Many extreme events and their impacts have been underestimated in climate models. Risks include climate-driven inflation and big economic shocks, and mass displacement and death.

We are in the danger zone where multiple climate tipping points are being triggered, some of which accelerate warming and worsen impacts. Thus there is a point of no return, after which it may be impossible to stabilise the climate close to conditions in which human society can be maintained. This risk is now, and requires immediate action to avoid it.

The nature and the proximity of catastrophic impacts, tipping points and abrupt and cascading changes constitute the climate emergency. This requires governments to make actions to prevent climate breakdown the first priority of economics and politics.
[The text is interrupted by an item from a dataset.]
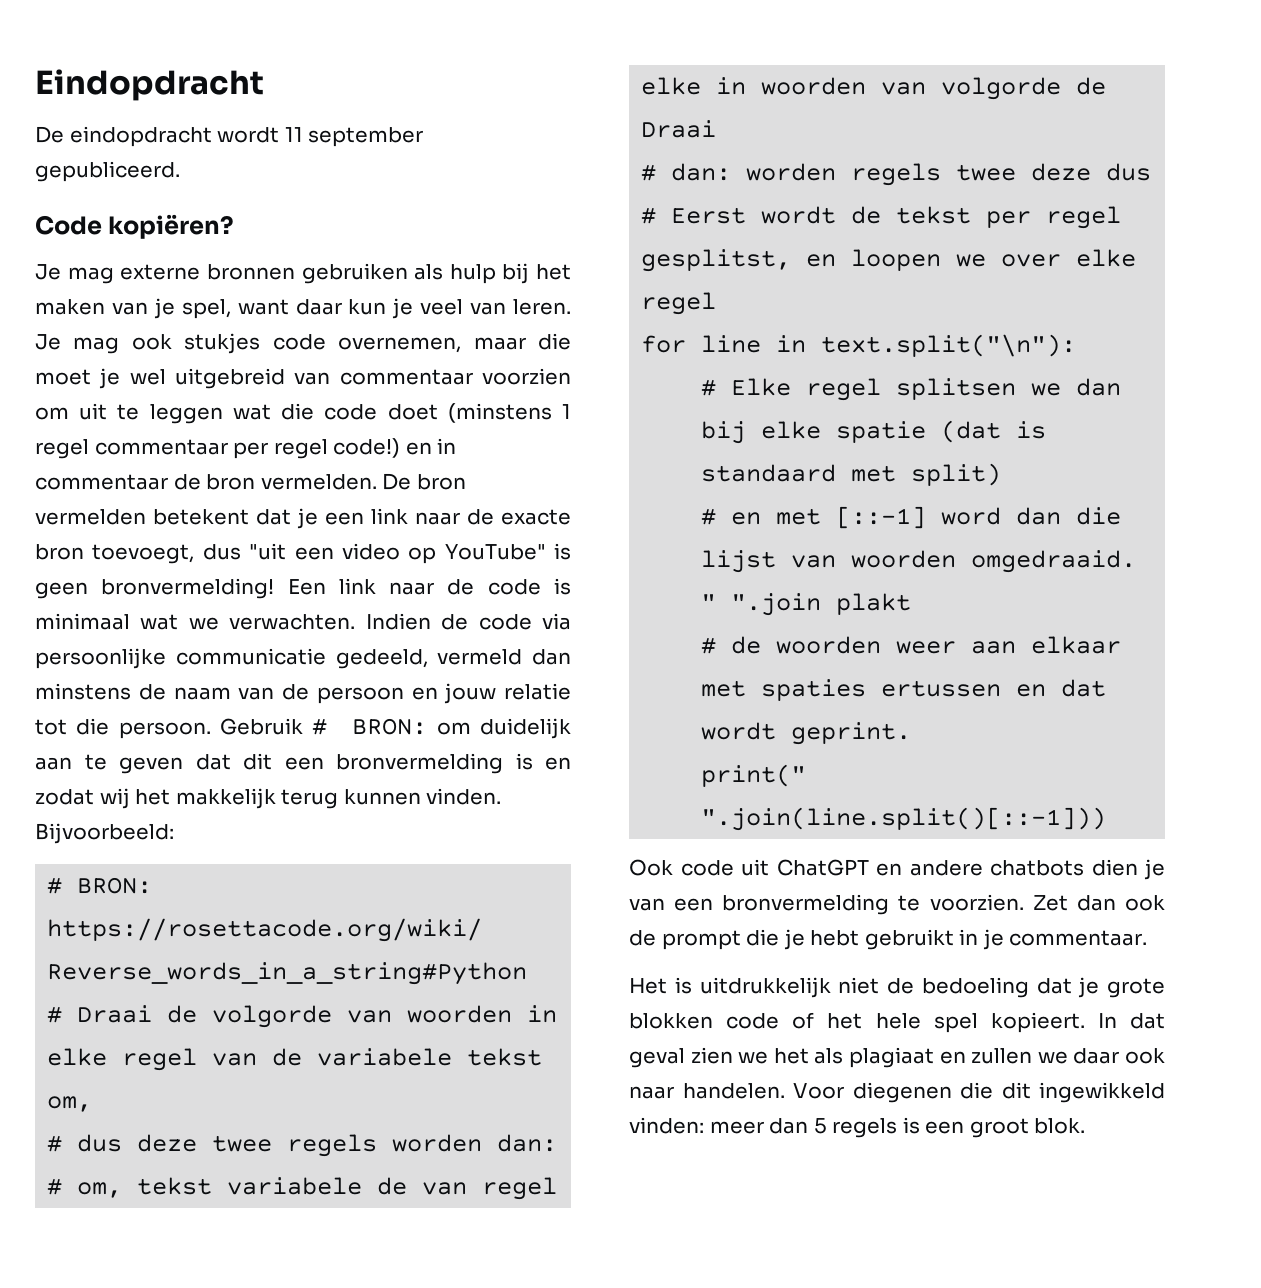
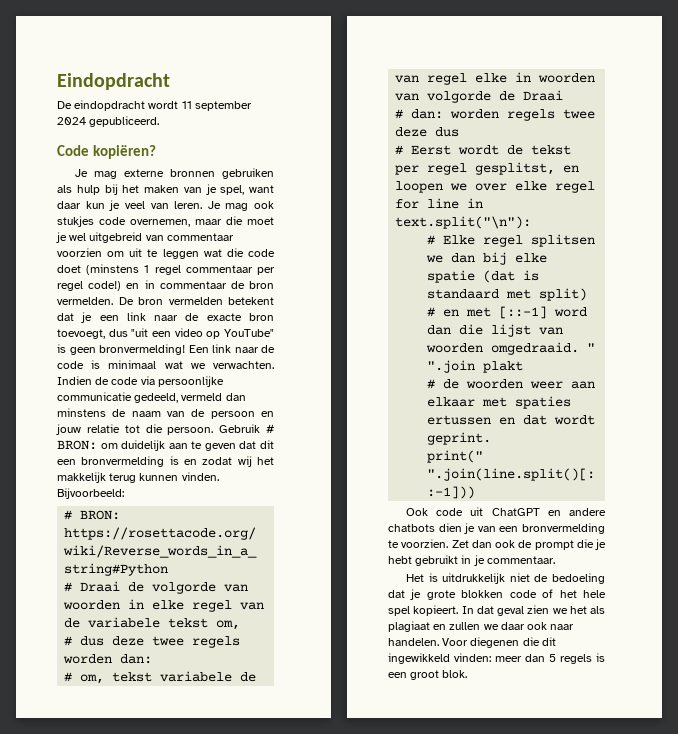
- De eindopdracht wordt 11 september gepubliceerd.
+ De eindopdracht wordt 11 september 2024 gepubliceerd.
There is a new opportunity for middle powers to step up, and for governments to lead, in the face of climate threats of a scale that now makes civilisational collapse a realistic scenario.

When societies face existential threats, they can act fast – as we see in wartime mobilisation, disaster recovery, pandemics and economic reconstruction. In democratic nations, these responses often harness public institutions, cross-party mandates, and mass civic participation not only to speed action, but to preserve legitimacy and fairness under pressure.

In these moments, governments have suspended normal timelines, restructured economies, and coordinated resources at massive scale to achieve national objectives.

Emergency mobilisation is not about panic but about priority and activating all available capacities toward a common goal, removing bottlenecks and bypassing market failure. Emergency mode is a shift in governance, mindset, and tempo. It replaces fragmented reform with coordinated transformation.

The tools exist. The capacity exists.

What has been missing is the decision to act.

_Climate emergency briefing: Impacts, risks and key actions for Australia in the age of authoritarianism_ is published today by the Breakthrough National Centre for Climate Restoration.

The views expressed in this article may or may not reflect those of Pearls and Irritations.